The interns: as a group, you all have inspired and convicted me with your enthusiasm, gifts for ministry, initiative, creativity, and just being wonderful people overall. You have driven me to be a better person and therefore a better chaplain, and I am very grateful for that.

Note: individual evaluations have been deleted by me.

8. Describe relationship with supervision and evaluate supervisor.
Supervision: Having had one other supervisor (also very good) prior to beginning the residency, it took me a while to become used to Henry's slightly different supervisory style. With him, supervision is more like a conversation and the responsibility for direction lies equally with the student, especially during the later units. Once I realized that he did not have a secret passage in his office that led to the woodshed, I began to look forward to supervision as a time to bounce thoughts and ideas off of him and receive feedback on those thoughts. With very few exceptions (always related to me, not him), I have always left supervision feeling better and being clearer than when I began.
Supervisor: I'd say that I want to be Henry when I grow up, but I don't think I want to be a CPE supervisor, so there you go. I have spent many hours thanking God that I was able to have Henry be my supervisor for this residency. He was exactly what I needed at this time in my life and ministry. After having so many authority issues, it has been such a blessing for Henry to encourage me to use my own judgment and exercise my own authority (within reason, of course).

9. Describe relationship with other professionals.
I have enjoyed working as a team member in the ER, ICU, CCU, and with Palliative Care. Those are the settings where I have felt most like a team member and less like an independent contractor. My biggest authority issues in the past have been with ER staff, but I have received so few ER pages in the past few months that I haven't encountered any issues in that department. I have really enjoyed going on ICU rounds on Fridays when we don't have seminars and hearing the perspective of other disciplines on a patients care. I think one of the best examples of my growth in working with other professionals occurred a few months ago, when I was paged to a terminal extubation. The family was present, and death was expected to occur fairly quickly. Instead, when they extubated the patient, she woke up and within a few minutes was gasping for air (no oxygen, just room air) and clearly agitated. This made the family agitated, of course, because they were not expecting this. To make a long story short, I relayed the family's concern to the nurse and asked her what comfort measures could be put in place to make things easier for the patient/family. She wound up giving the patient oxygen through a nasal canula and a shot of Atavan (sp?). Within moments, the patient was asleep and much more peaceful, and so was the family. The nurse thanked me, explained that it was her first terminal extubation, and we had a few moments of "I couldn't do your job, but no, I couldn't do YOUR job, thanks so much" affirmations. I was careful to acknowledge her as the expert in medical care (compared to me, anyway) but knew that I had a responsibility to help her care for the patient, and show her what I was seeing.
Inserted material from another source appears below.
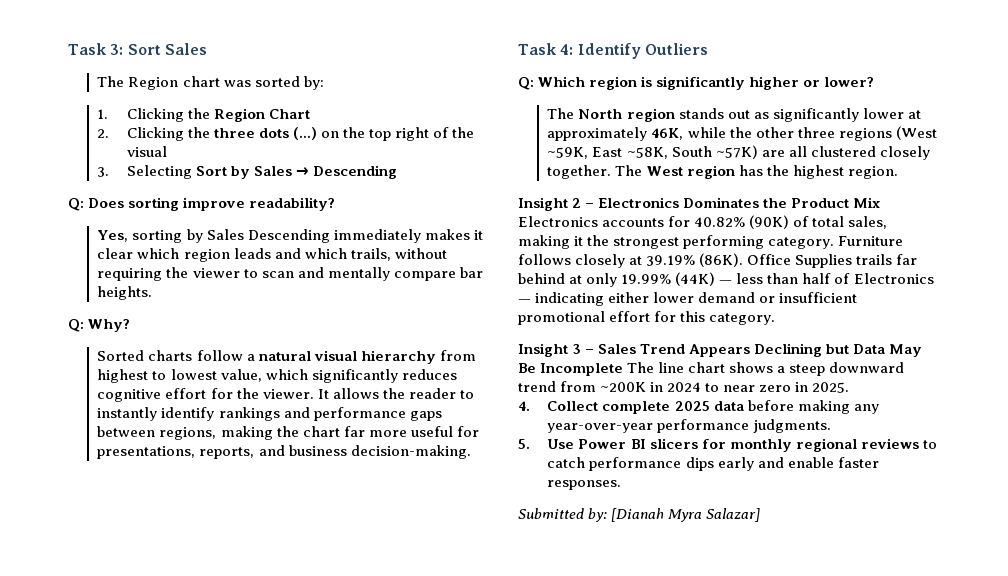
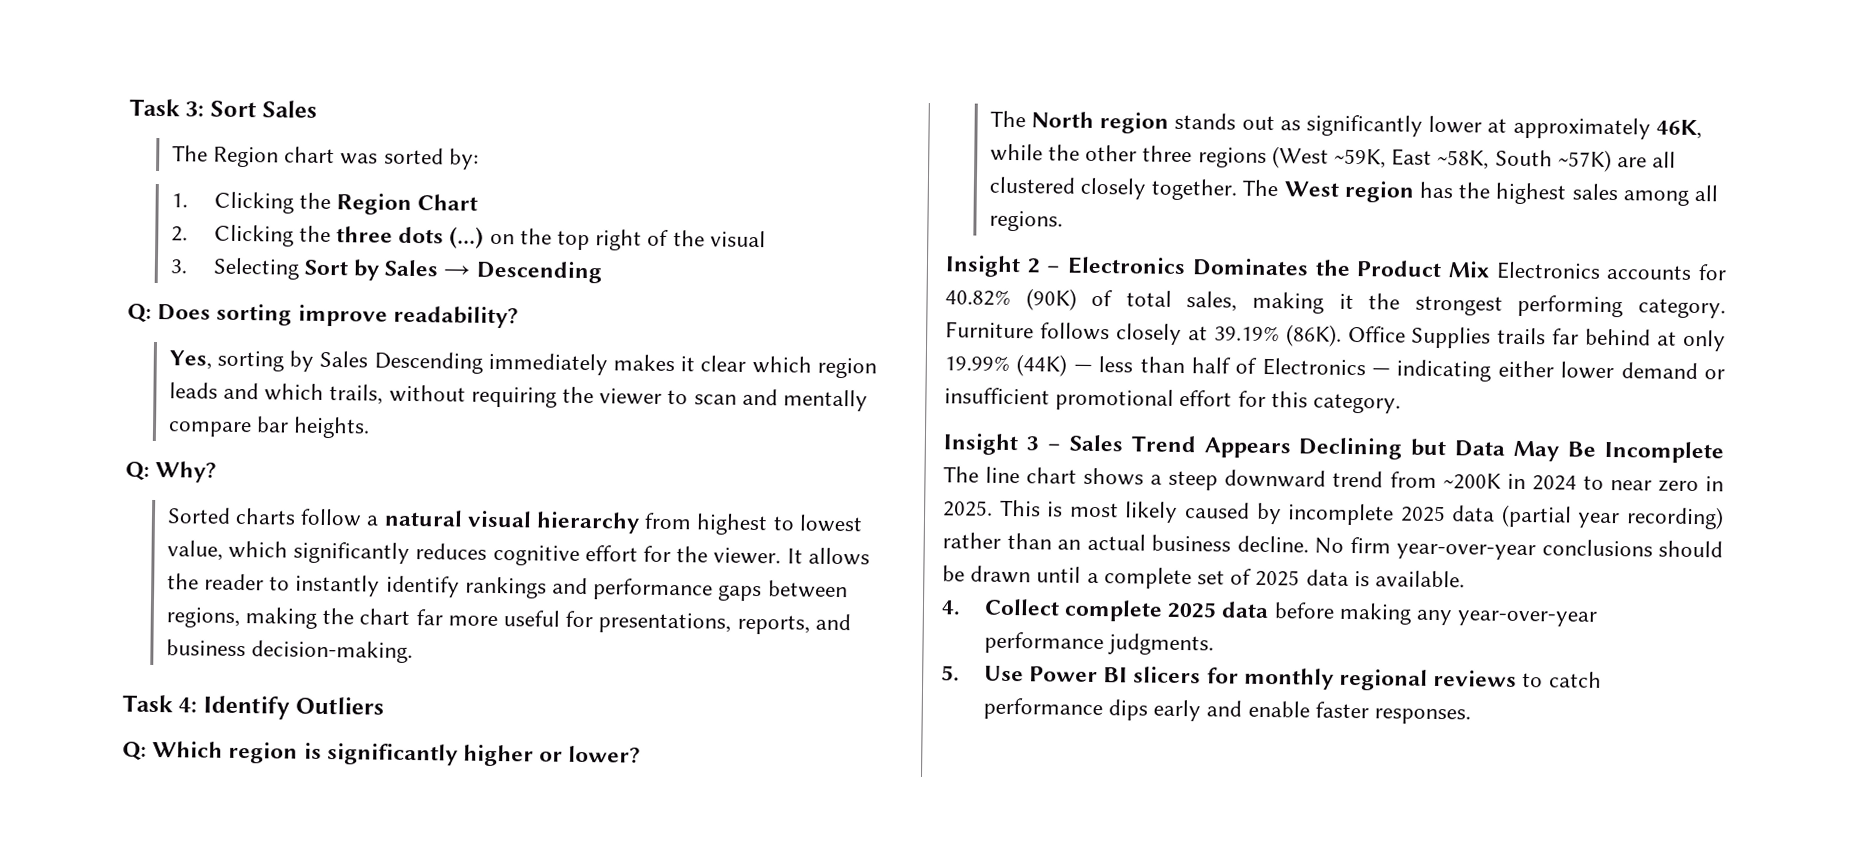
- The West region has the highest region.
+ The West region has the highest sales among all regions.
+ This is most likely caused by incomplete 2025 data (partial year recording) rather than an actual business decline. No firm year-over-year conclusions should be drawn until a complete set of 2025 data is available.
- Submitted by: [Dianah Myra Salazar]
10. Describe your ability to self-supervise.
I feel like a lot of growth has occurred in this area, just over the past few months, and I have seen the evidence in my clinical material and the response to it. Where before, Doug and the residents had to drag stuff out of me and "do my work for me", now I feel like I'm doing much more work on my own, and only rely on my peers and supervisors for insights I might have missed. I do feel so much more confident in naming my strengths, being creative, and standing by my decisions. Previously, I feel like I relied way too much on others to "show me the way" and to tell me who I was. However, now I feel that I know who I am, what I bring to the table, and where I need to improve. While I welcome feedback and input, and will continually seek arenas where I can receive it, I feel comfortable going about my professional and personal life without a "ride-along", to use Steve's terms. I think this (my confidence in self-supervision) will be tested in a matter of weeks, once the residency ends and I devote he majority of my time to being a wife and mother, with my only "colleague" during the day being a two-year-old and receiving feedback each night when my husband comes home.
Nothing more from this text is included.